Task item
Which lines run from the line with "tax: 13% = 54.52 -> 13% = 50.25" to the end of the entries? Write out exactly those, leaving out the pictures.

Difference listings
=== Section Start ===

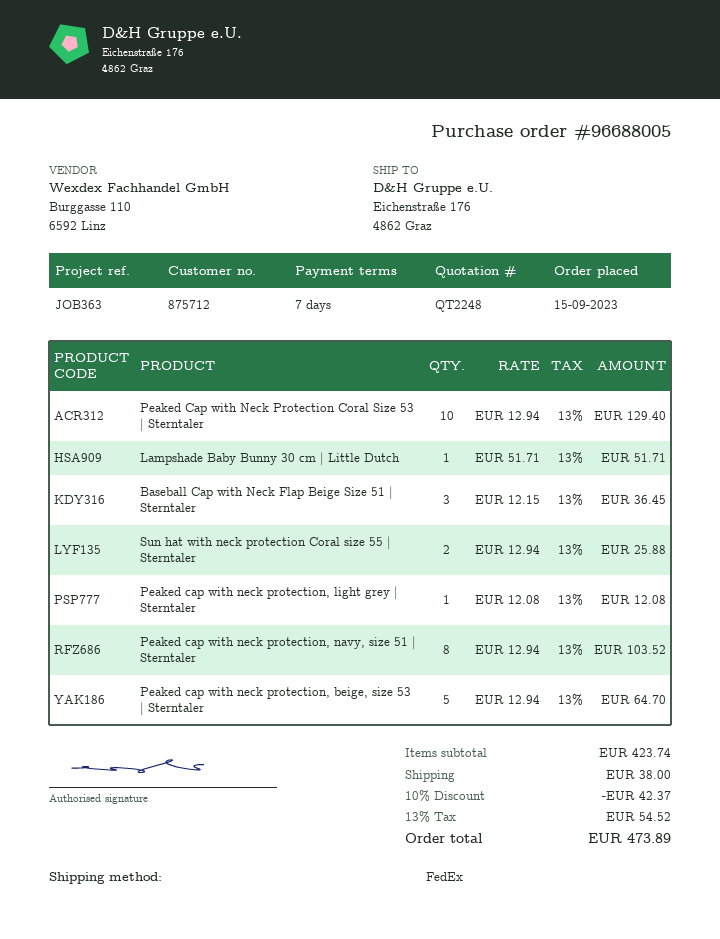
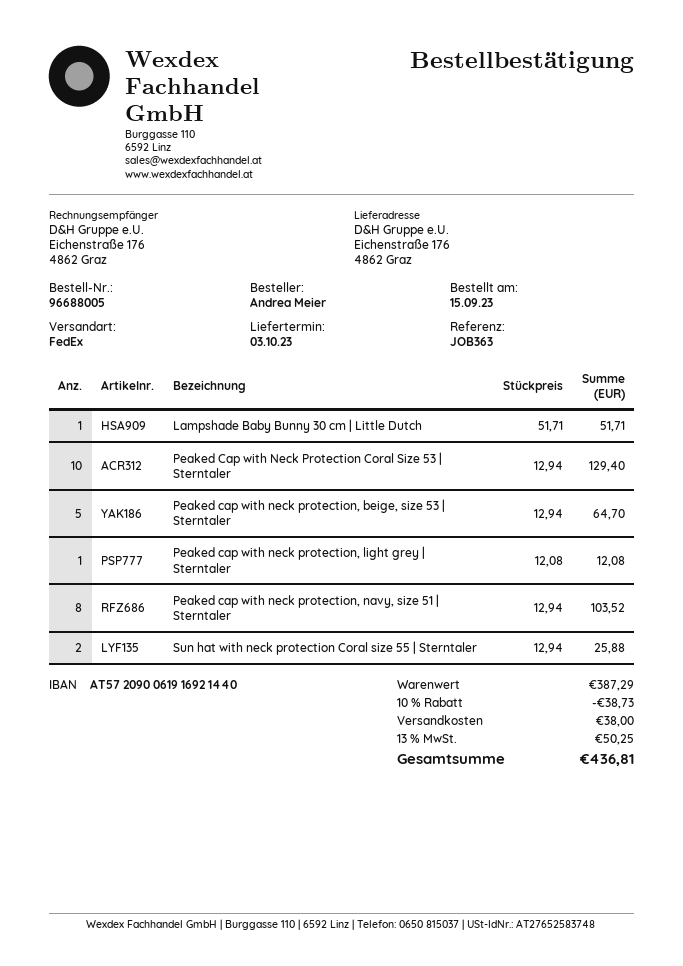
Baseball Cap with Neck Flap Beige Size 51 | Sterntaler: 3 x 12.15 = 36.45 -> none
subtotal: 423.74 -> 387.29
discount: 10% = 42.37 -> 10% = 38.73
tax: 13% = 54.52 -> 13% = 50.25
total: 473.89 -> 436.81

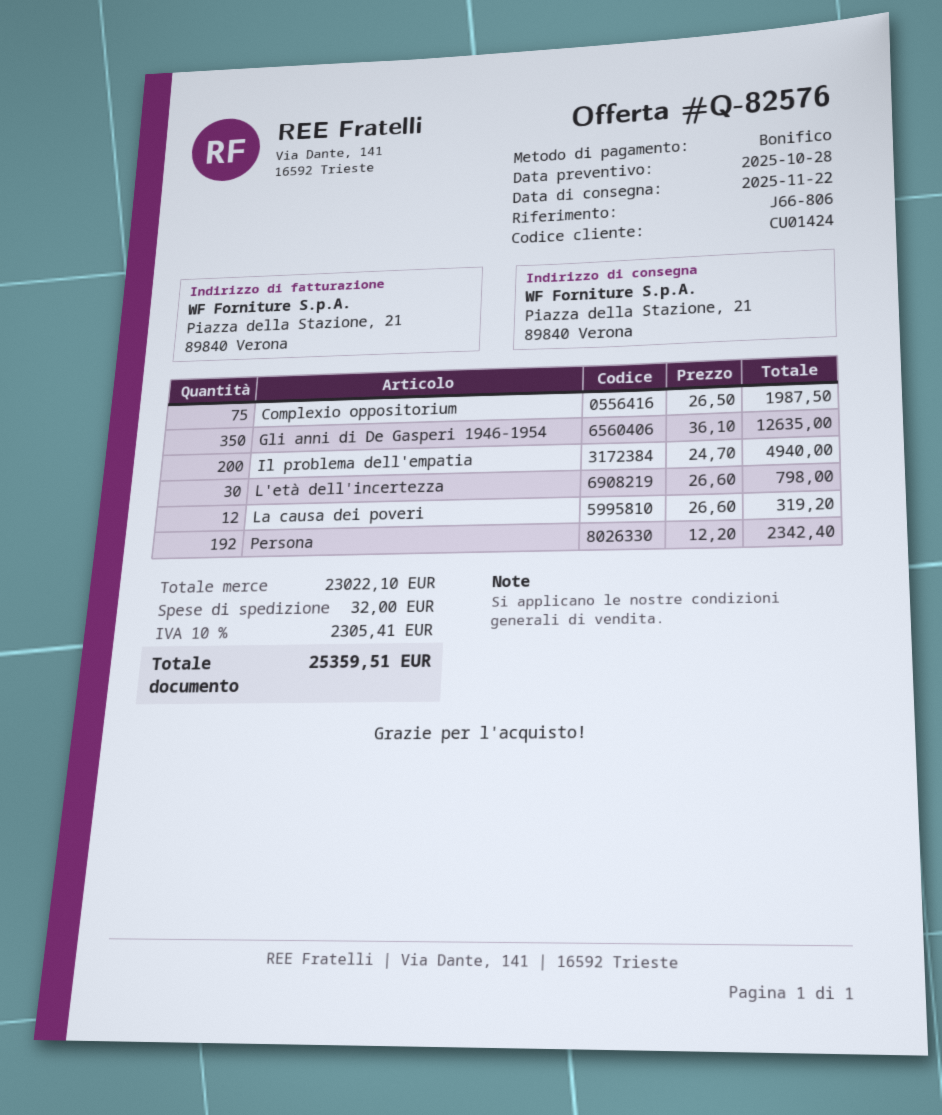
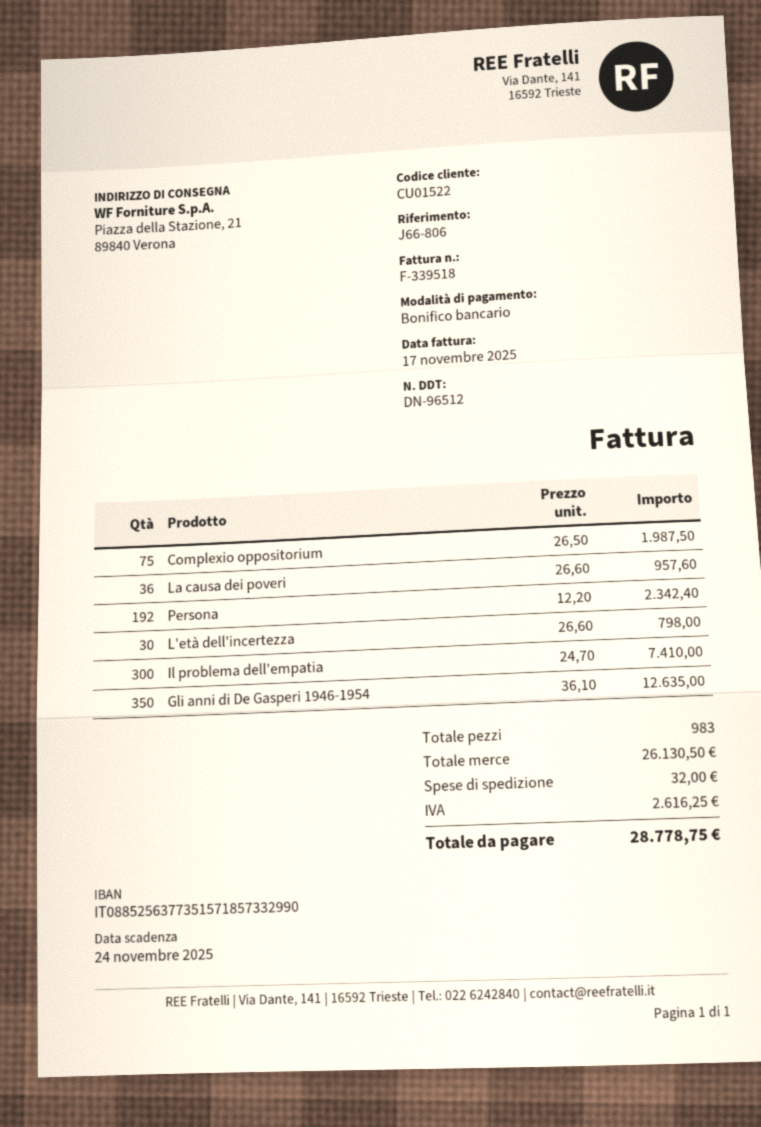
customer number: CU01424 -> CU01522
Il problema dell'empatia: 200 x 24.70 = 4940.00 -> 300 x 24.70 = 7410.00
La causa dei poveri: 12 x 26.60 = 319.20 -> 36 x 26.60 = 957.60
subtotal: 23022.10 -> 26130.50
tax: 2305.41 -> 2616.25
total: 25359.51 -> 28778.75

=== Section End ===

Result of this task
tax: 13% = 54.52 -> 13% = 50.25
total: 473.89 -> 436.81

customer number: CU01424 -> CU01522
Il problema dell'empatia: 200 x 24.70 = 4940.00 -> 300 x 24.70 = 7410.00
La causa dei poveri: 12 x 26.60 = 319.20 -> 36 x 26.60 = 957.60
subtotal: 23022.10 -> 26130.50
tax: 2305.41 -> 2616.25
total: 25359.51 -> 28778.75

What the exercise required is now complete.